The Color of My Glasses

I’m a huge believer in having many perspectives on situations. I don’t think it’s ever wise or necessary to hold so concretely to your point of view that you exclude the opportunity to learn. What I wonder though, is if it’s the color of the glasses that we are looking through that do more damage to our perspective than anything?

The phrase “rose colored glasses” is one that is used most frequently when people are trying to paint a much rosier picture than reality. Hell, when I look at my living room and the mess presented to me you can bet I slap those glasses on faster than you can say 10 second tidy. Things always look better at that point. Sometimes, however, like Mrs. Who’s gift to Meg in “A Wrinkle in Time”, the magic gets used up. We are no longer able to look at things and make them rosy. Sometimes, the glasses need a new prescription.

One way I get my prescription checked is to ask someone unrelated to a situation to have a closer look. It’s kind of like when you need more distance to read something than your arm will allow. It’s time to recognize that you might not be seeing things as clearly as you once did. At that time, use your Millionaire skills and call a friend. See if their glasses still have some magic left. Just make sure they aren’t those rose colored ones you were using. Kind of defeats the purpose.

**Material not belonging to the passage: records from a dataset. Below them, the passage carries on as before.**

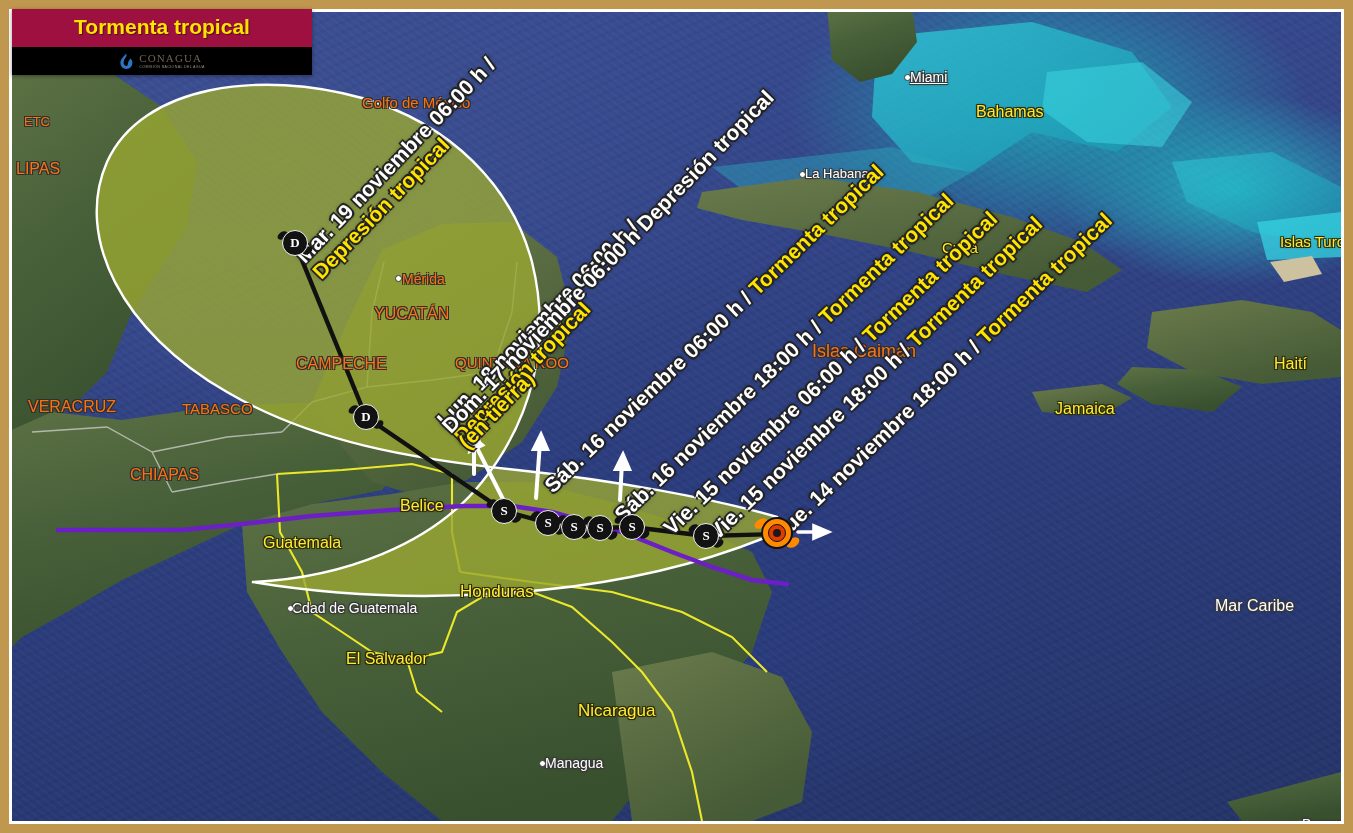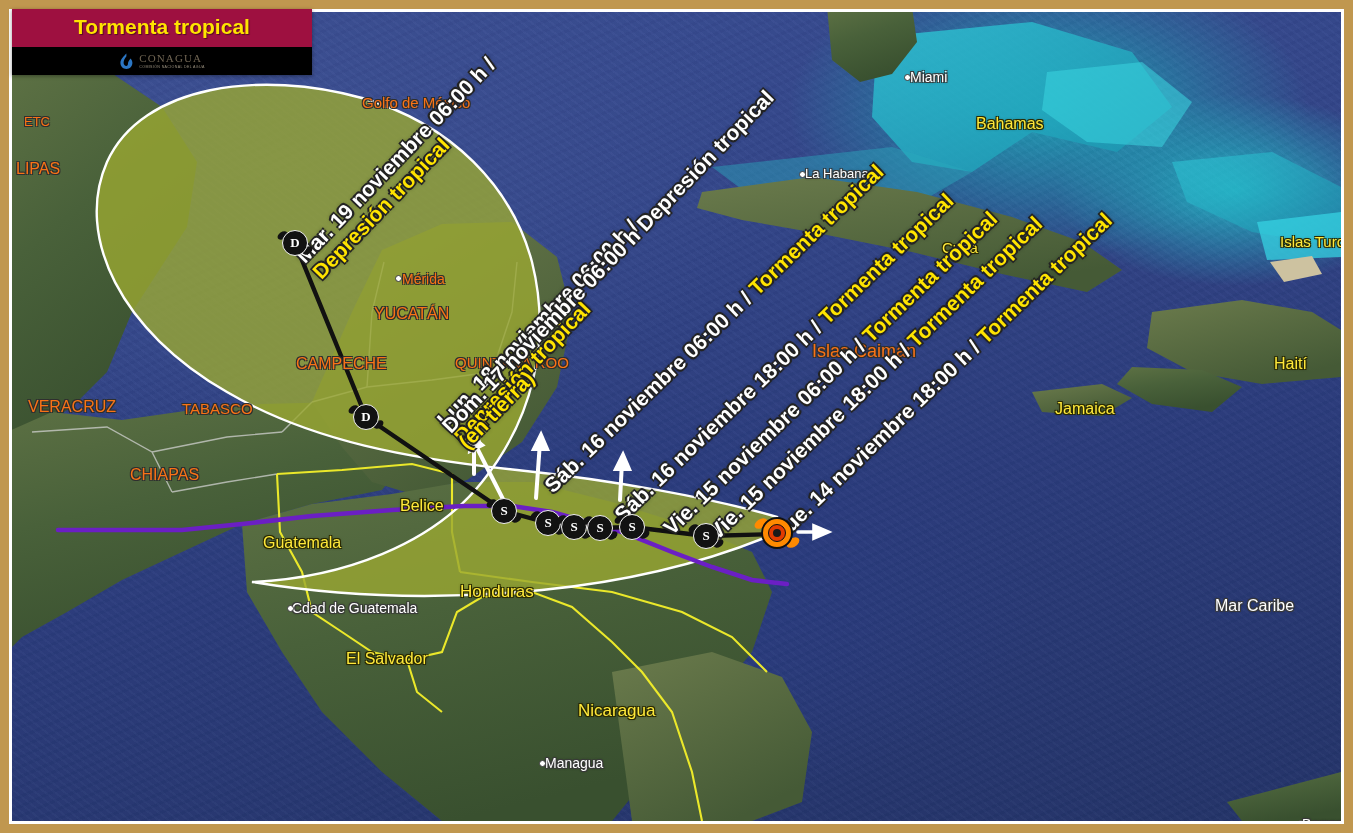--- a/index.html
+++ b/index.html
@@ -406,7 +406,7 @@
         <div class="mlabel yellow" style="left: 448px; top: 571px; font-size: 17px;">Honduras</div>
         <div class="mlabel yellow" style="left: 566px; top: 690px; font-size: 17px;">Nicaragua</div>
         <div class="mlabel white" style="left: 533px; top: 744px; font-size: 14px;">Managua</div>
-        <div class="mlabel white" style="left: 898px; top: 58px; font-size: 14px;">Miami</div>
+        <div class="mlabel white" style="left: 898px; top: 58px; font-size: 14px; text-decoration: underline;">Miami</div>
         <div class="mlabel yellow" style="left: 964px; top: 92px; font-size: 16px; margin-top: 12px;">Bahamas</div>
         <div class="mlabel white" style="left: 793px; top: 155px; font-size: 13px;">La Habana</div>
         <div class="mlabel yellow" style="left: 930px; top: 228px; font-size: 15px;">Cuba</div>

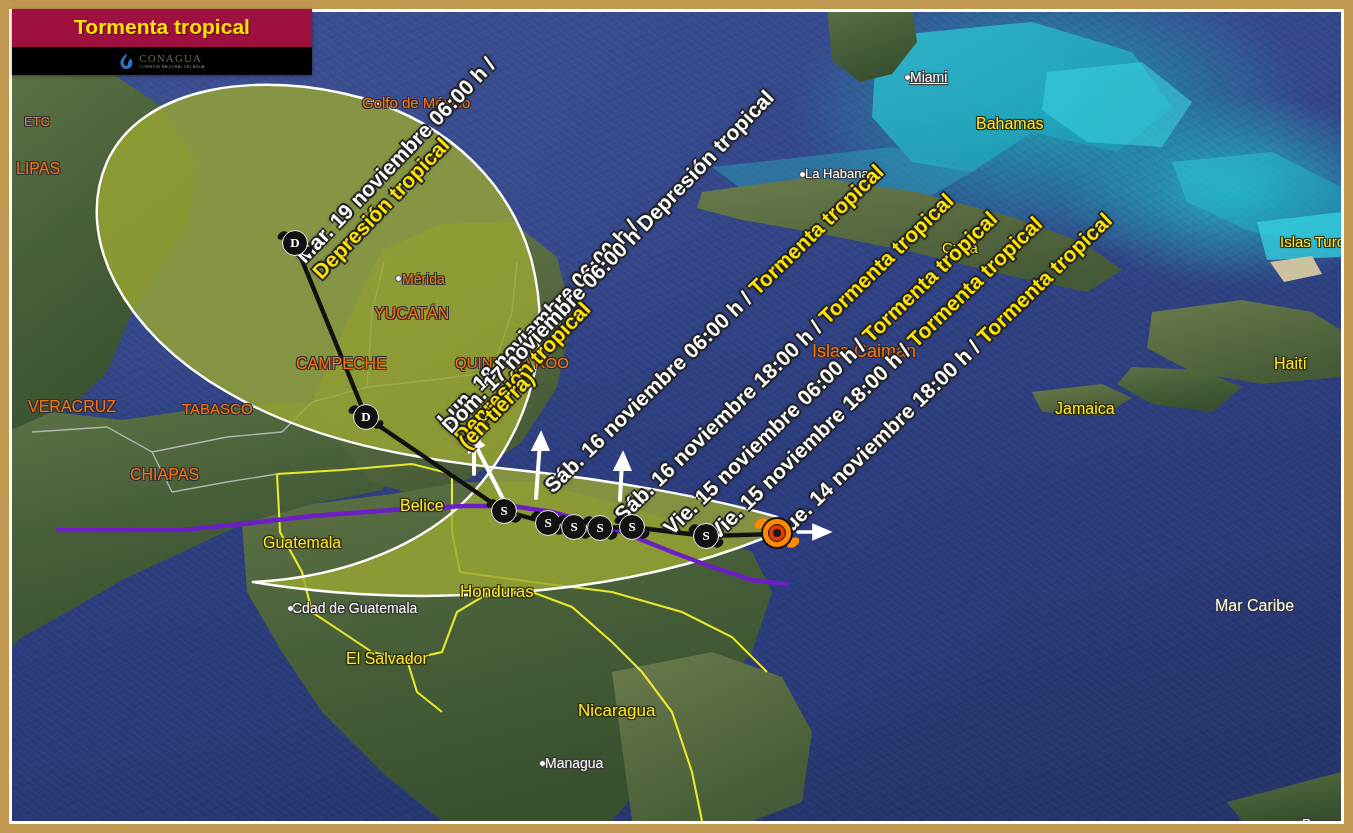--- a/index.html
+++ b/index.html
@@ -407,7 +407,7 @@
         <div class="mlabel yellow" style="left: 566px; top: 690px; font-size: 17px;">Nicaragua</div>
         <div class="mlabel white" style="left: 533px; top: 744px; font-size: 14px;">Managua</div>
         <div class="mlabel white" style="left: 898px; top: 58px; font-size: 14px; text-decoration: underline;">Miami</div>
-        <div class="mlabel yellow" style="left: 964px; top: 92px; font-size: 16px; margin-top: 12px;">Bahamas</div>
+        <div class="mlabel yellow" style="left: 964px; top: 92px; font-size: 16px;">Bahamas</div>
         <div class="mlabel white" style="left: 793px; top: 155px; font-size: 13px;">La Habana</div>
         <div class="mlabel yellow" style="left: 930px; top: 228px; font-size: 15px;">Cuba</div>
         <div class="mlabel dim" style="left: 800px; top: 330px; font-size: 18px;">Islas Caimán</div>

I am fortunate to have many intelligent, opinionated, perspective sharing friends, of both sexes, to whom I can turn when my glasses might be a bit smudgy. You know what I mean. That fingerprint you haven’t quite gotten around to clearing off that sits in your peripheral vision and distracts you. When you are too close to a situation or have too much at stake, your perspective is skewed. Like you are trying to look through that fingerprint at a diamond. It’s not going to have the same sparkle.

What brings this rose colored metaphor on you ask? My perspective is changing. On my life (in a good way). On my abilities (also in a good way). On my future (in a really good way). To have reached a stage in my life where I can finally accept compliments that I’m a competent, valuable employee that has more to offer than what my smudgy glasses allowed me to see is a huge change for me. It shows me that my vision is clearing. That my wonderful friends have not just been being kind all these years and have given me a gift every bit as valuable as Mrs. Who’s spectacles. That my world is very rosy. And I don’t need any glasses to see that.